> [Your assignment] Review the material and extract every line in which the word "bandwidth" occurs.

====================

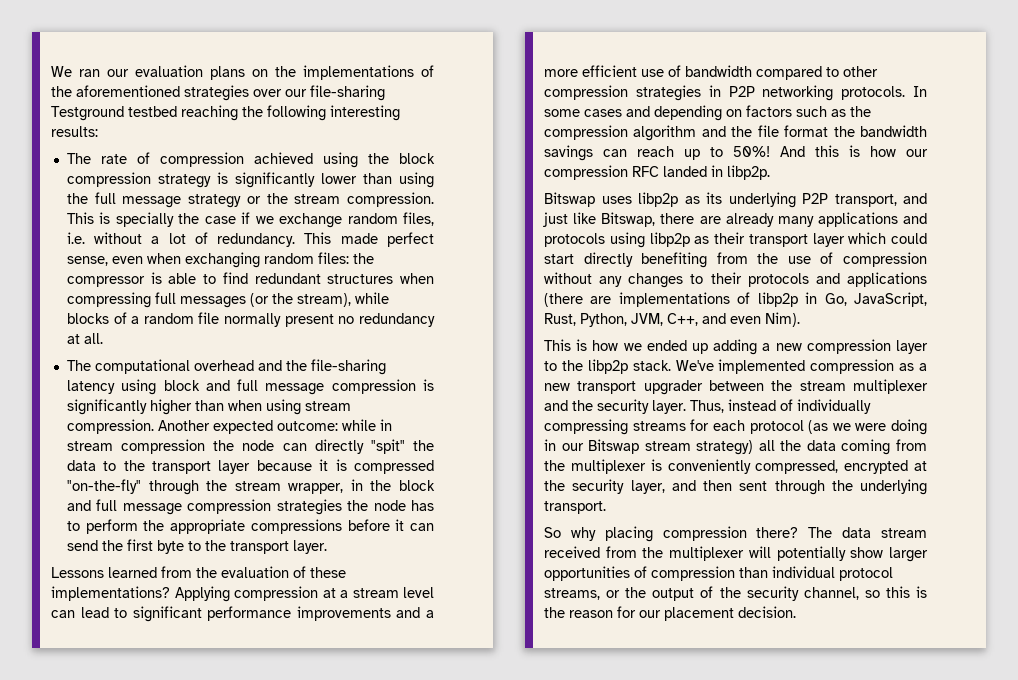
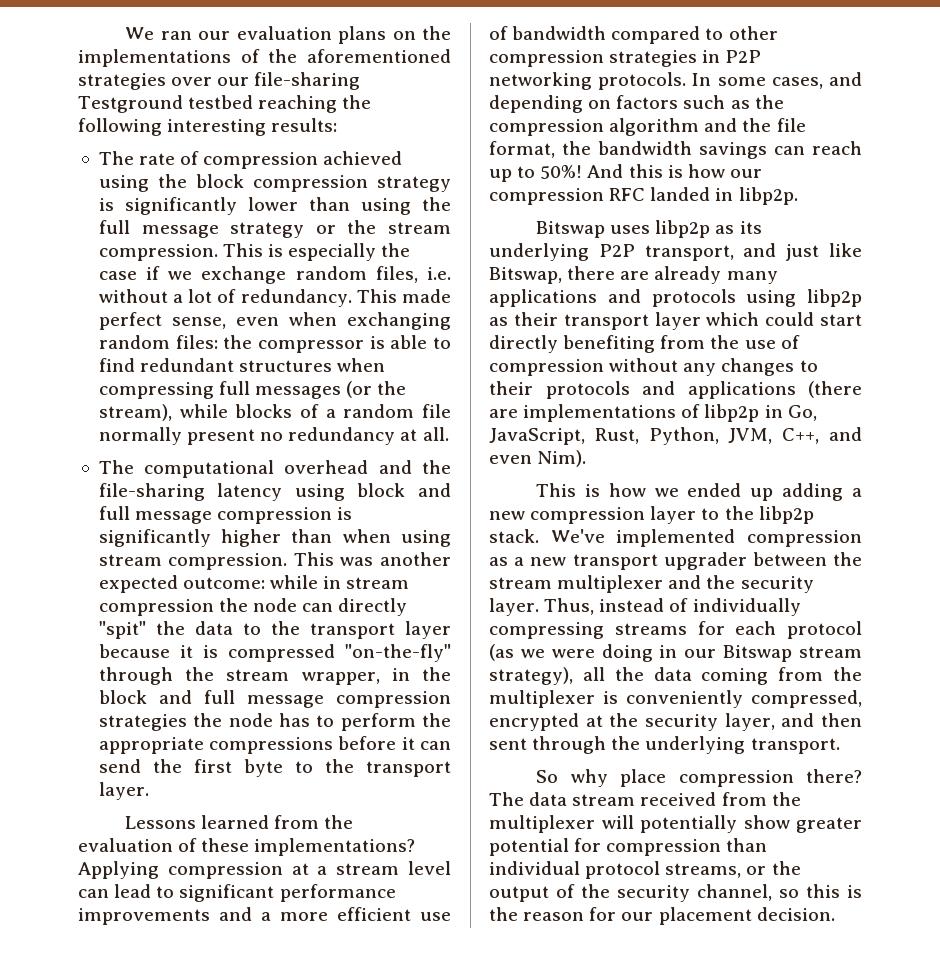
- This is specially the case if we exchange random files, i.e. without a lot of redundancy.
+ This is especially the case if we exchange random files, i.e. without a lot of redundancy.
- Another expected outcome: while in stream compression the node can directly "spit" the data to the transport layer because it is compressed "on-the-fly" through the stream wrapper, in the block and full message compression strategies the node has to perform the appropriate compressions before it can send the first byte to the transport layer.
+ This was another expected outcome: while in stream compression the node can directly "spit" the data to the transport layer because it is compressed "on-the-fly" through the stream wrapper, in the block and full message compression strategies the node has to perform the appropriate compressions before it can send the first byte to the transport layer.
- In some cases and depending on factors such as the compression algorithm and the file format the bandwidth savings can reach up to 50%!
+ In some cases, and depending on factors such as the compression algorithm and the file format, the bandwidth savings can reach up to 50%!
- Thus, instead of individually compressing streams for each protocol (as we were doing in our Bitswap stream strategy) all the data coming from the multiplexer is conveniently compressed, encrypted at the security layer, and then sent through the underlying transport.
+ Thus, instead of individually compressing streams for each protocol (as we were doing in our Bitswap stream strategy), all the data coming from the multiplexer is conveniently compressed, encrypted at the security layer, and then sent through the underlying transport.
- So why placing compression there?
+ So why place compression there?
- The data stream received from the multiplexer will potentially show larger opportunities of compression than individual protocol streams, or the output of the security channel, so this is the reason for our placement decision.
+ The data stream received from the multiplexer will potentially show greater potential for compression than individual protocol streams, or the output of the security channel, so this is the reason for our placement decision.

====================

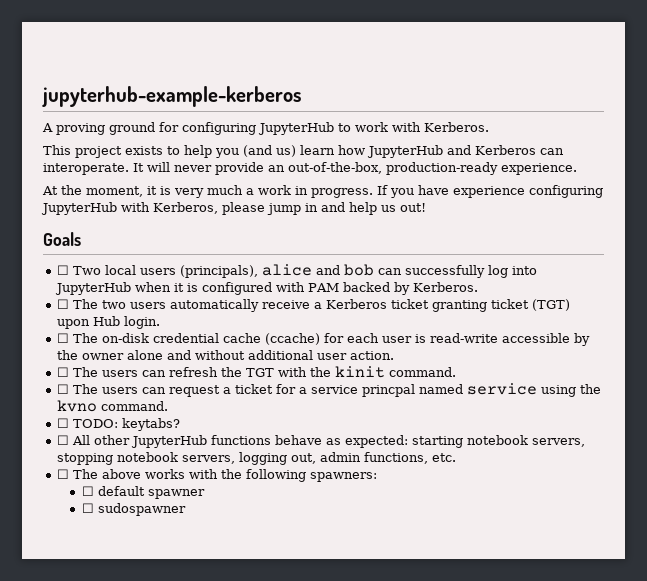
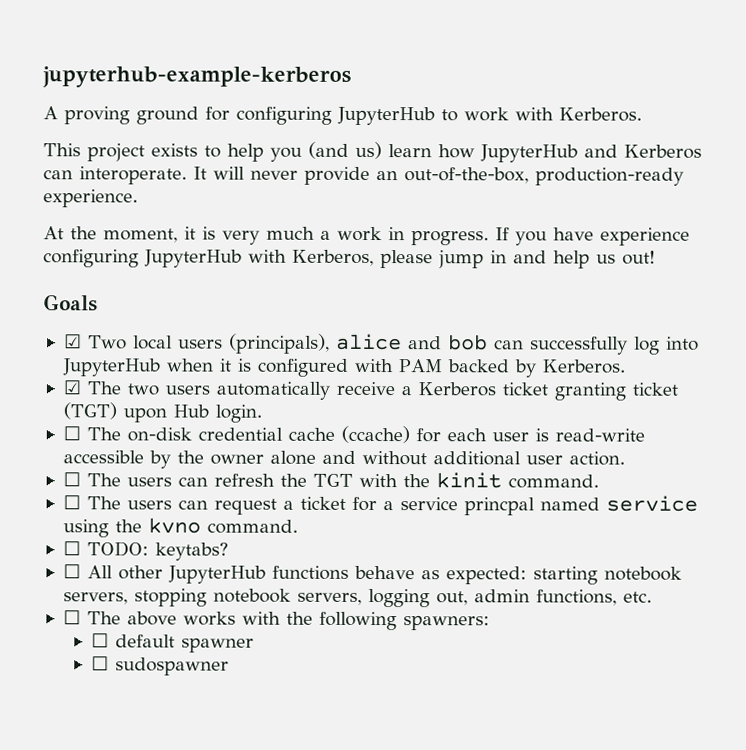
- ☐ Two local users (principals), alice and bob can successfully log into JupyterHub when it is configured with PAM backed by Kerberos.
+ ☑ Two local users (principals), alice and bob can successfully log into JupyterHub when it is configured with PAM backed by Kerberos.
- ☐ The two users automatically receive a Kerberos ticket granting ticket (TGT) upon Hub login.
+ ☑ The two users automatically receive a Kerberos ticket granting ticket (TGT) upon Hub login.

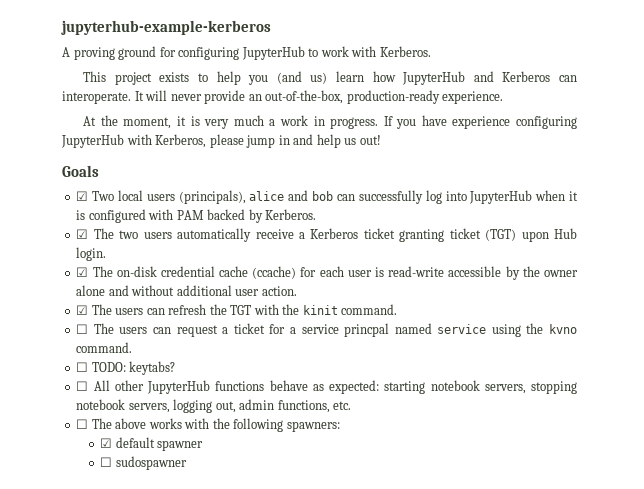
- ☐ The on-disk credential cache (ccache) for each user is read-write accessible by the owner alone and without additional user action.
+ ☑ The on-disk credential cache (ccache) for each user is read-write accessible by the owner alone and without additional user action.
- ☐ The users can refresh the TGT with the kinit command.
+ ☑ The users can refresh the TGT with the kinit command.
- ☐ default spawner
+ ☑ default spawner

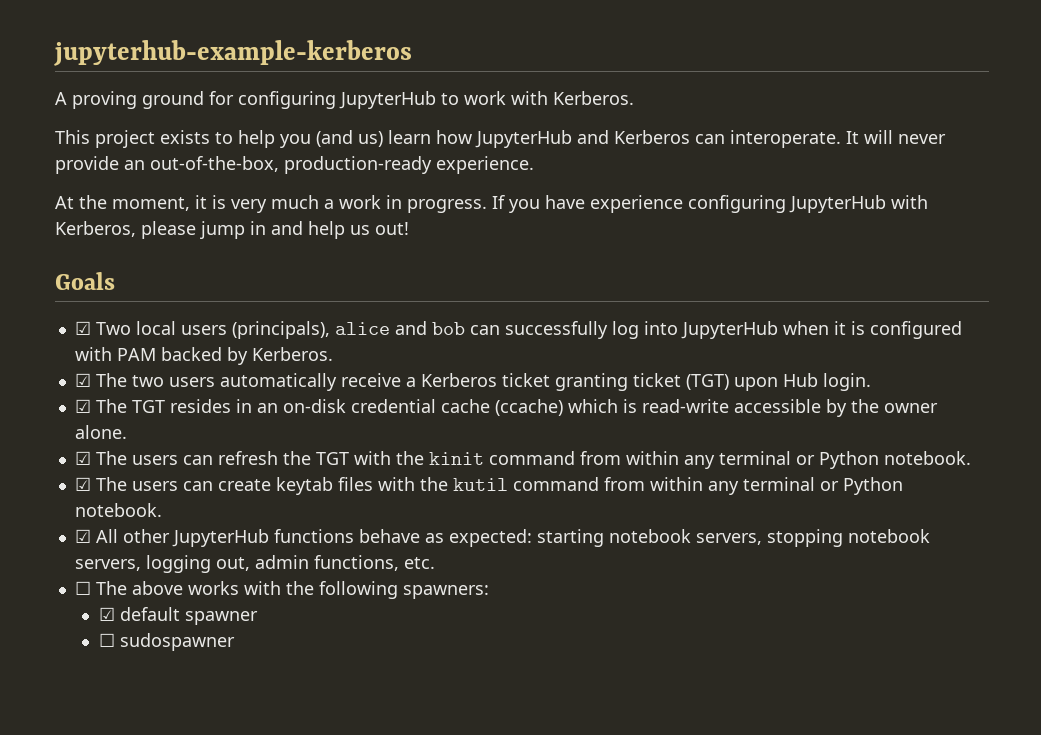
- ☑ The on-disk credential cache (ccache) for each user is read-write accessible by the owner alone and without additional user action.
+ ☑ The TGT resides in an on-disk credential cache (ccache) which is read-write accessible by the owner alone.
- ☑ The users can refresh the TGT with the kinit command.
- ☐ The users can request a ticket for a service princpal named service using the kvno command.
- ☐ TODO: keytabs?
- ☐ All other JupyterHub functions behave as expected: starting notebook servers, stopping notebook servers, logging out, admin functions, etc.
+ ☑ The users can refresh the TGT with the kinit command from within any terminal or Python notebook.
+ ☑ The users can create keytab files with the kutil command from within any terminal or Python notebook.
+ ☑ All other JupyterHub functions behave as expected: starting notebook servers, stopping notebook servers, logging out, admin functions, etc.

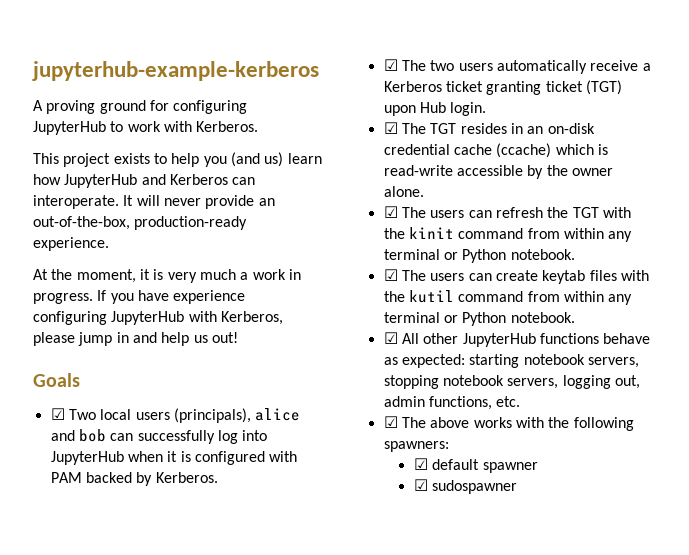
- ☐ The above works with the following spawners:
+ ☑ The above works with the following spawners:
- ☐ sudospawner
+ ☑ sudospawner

====================

> [Answer for this exercise]
- In some cases and depending on factors such as the compression algorithm and the file format the bandwidth savings can reach up to 50%!
+ In some cases, and depending on factors such as the compression algorithm and the file format, the bandwidth savings can reach up to 50%!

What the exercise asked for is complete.